The mTOR pathway serves an important role in the development of insulin resistance induced by obesity. Exercise improves obesity‑associated insulin resistance and hepatic energy metabolism; however, the precise mechanism of this process remains unknown. Therefore, the present study investigated the role of rapamycin, an inhibitor of mTOR, on exercise‑induced expression of hepatic energy metabolism genes in rats fed a high‑fat diet (HFD). A total of 30 male rats were divided into the following groups: Normal group (n=6) fed chow diets and HFD group (n=24) fed an HFD for 6 weeks. The HFD rats performed exercise adaptation for 1 week and were randomly divided into the four following groups (each containing six rats): i) Group of HFD rats with sedentary (H group); ii) group of HFD rats with exercise (HE group); iii) group of HFD rats with rapamycin (HR group); and iv) group of HFD rats with exercise and rapamycin (HER group). Both HE and HER rats were placed on incremental treadmill training for 4 weeks (from week 8‑11). Both HR and HER rats were injected with rapamycin intraperitoneally at the dose of 2 mg/kg once a day for 2 weeks (from week 10‑11). All rats were sacrificed following a 12‑16 h fasting period at the end of week 11. The levels of mitochondrial and oxidative enzyme activities, as well as of the expression of genes involved in energy metabolism were assessed in liver tissues. Biochemical assays and oil red staining were used to assess the content of hepatic triglycerides (TGs).

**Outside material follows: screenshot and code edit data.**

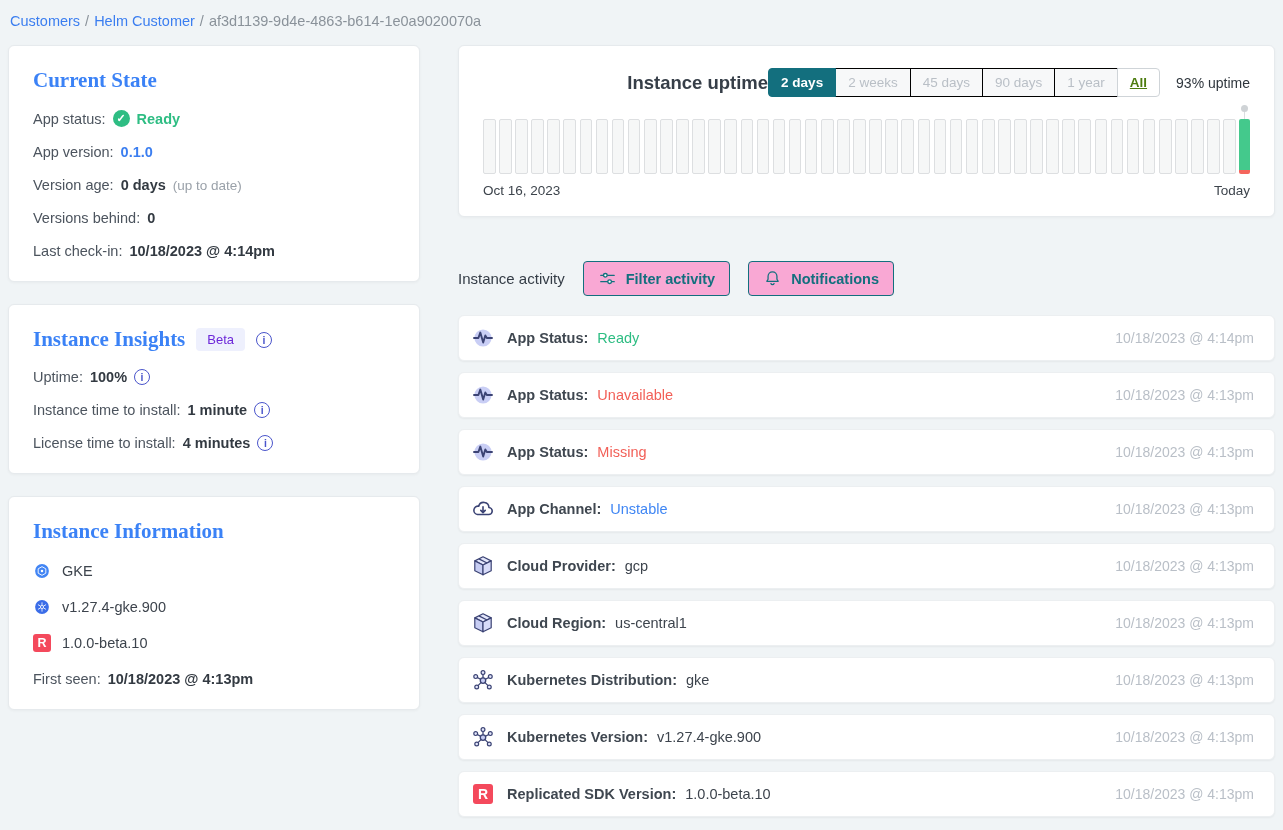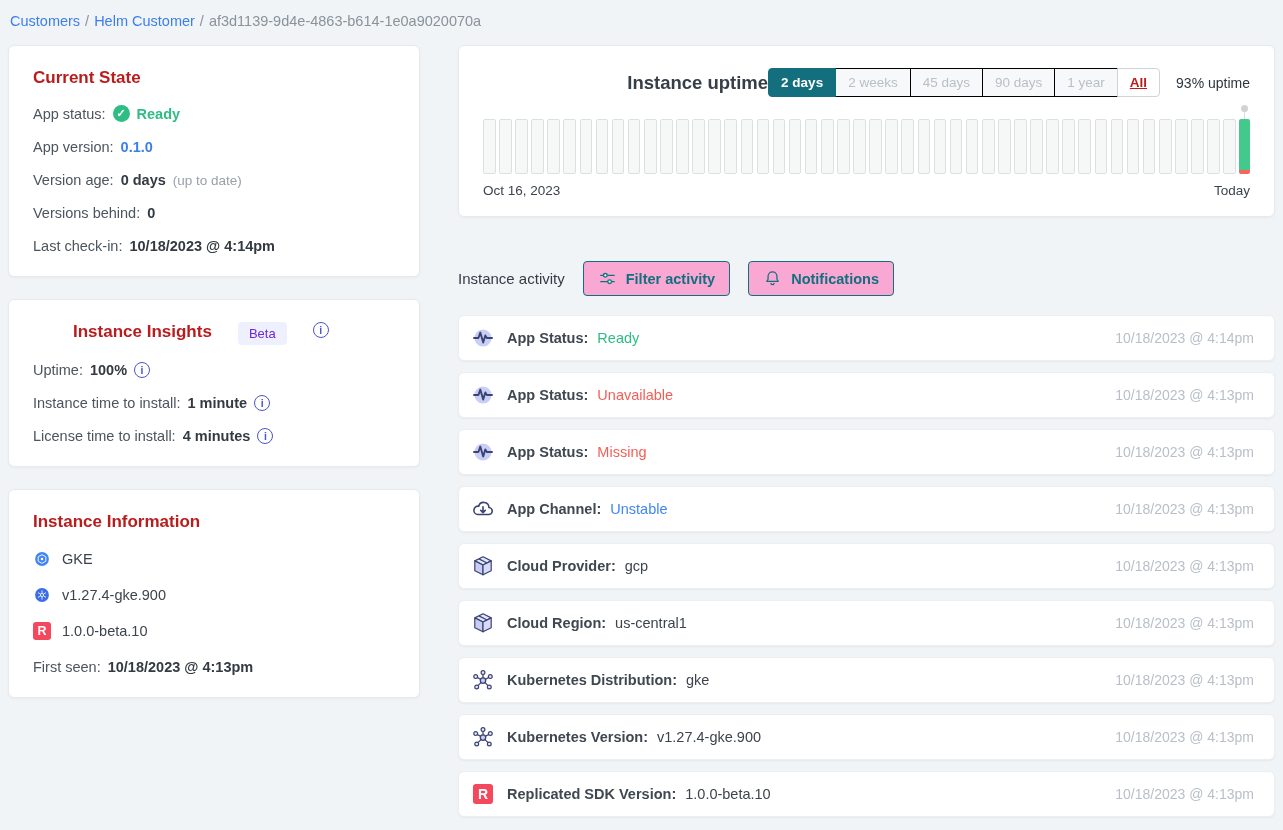"Current State" .card-title { color: #b91c1c -> #3b82f6; font-family: none -> Liberation Serif, serif; font-size: 17px -> 21px }
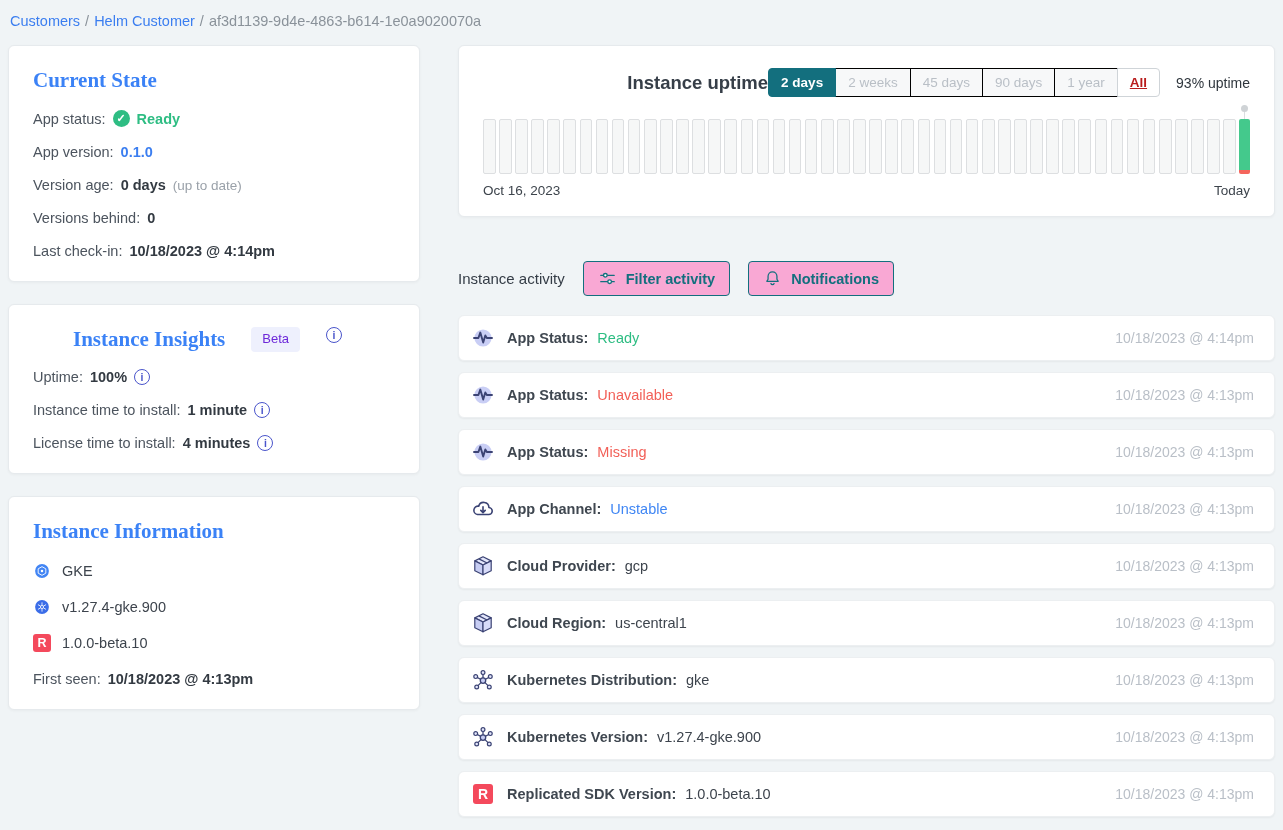"All" .range-btn.all { color: #b91c1c -> #4d7c0f }
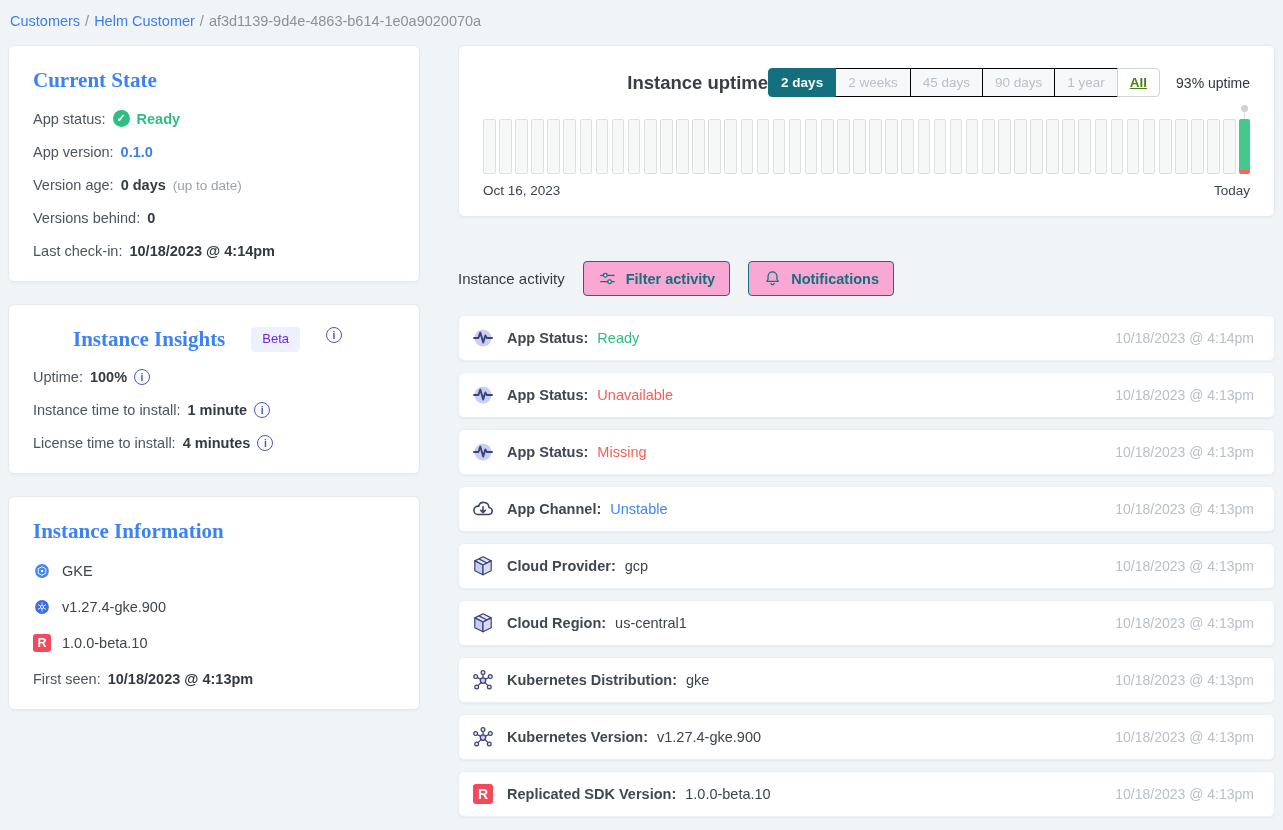"Instance Insights" .title-row { align-items: none -> center; gap: 26px -> 11px; margin-left: 40px -> none }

The results indicated that exercise, but not rapamycin, reduced TG content in the liver of HFD rats. Further analysis indicated that rapamycin reduced the activity of cytochrome c oxidase, but not the activities of succinate dehydrogenase and β‑hydroxyacyl‑CoA dehydrogenase in the liver of HFD rats. Exercise significantly upregulated the mRNA expression of peroxisome proliferator‑activated receptor γ coactivator 1 β, while rapamycin exhibited no effect on the mRNA expression levels of hepatic transcription factors associated with energy metabolism enzymes in the liver of HFD rats. Collectively, the results indicated that exercise reduced TG content and upregulated mitochondrial metabolic gene expression in the liver of HFD rats. Moreover, this mechanism may not involve the mTOR pathway.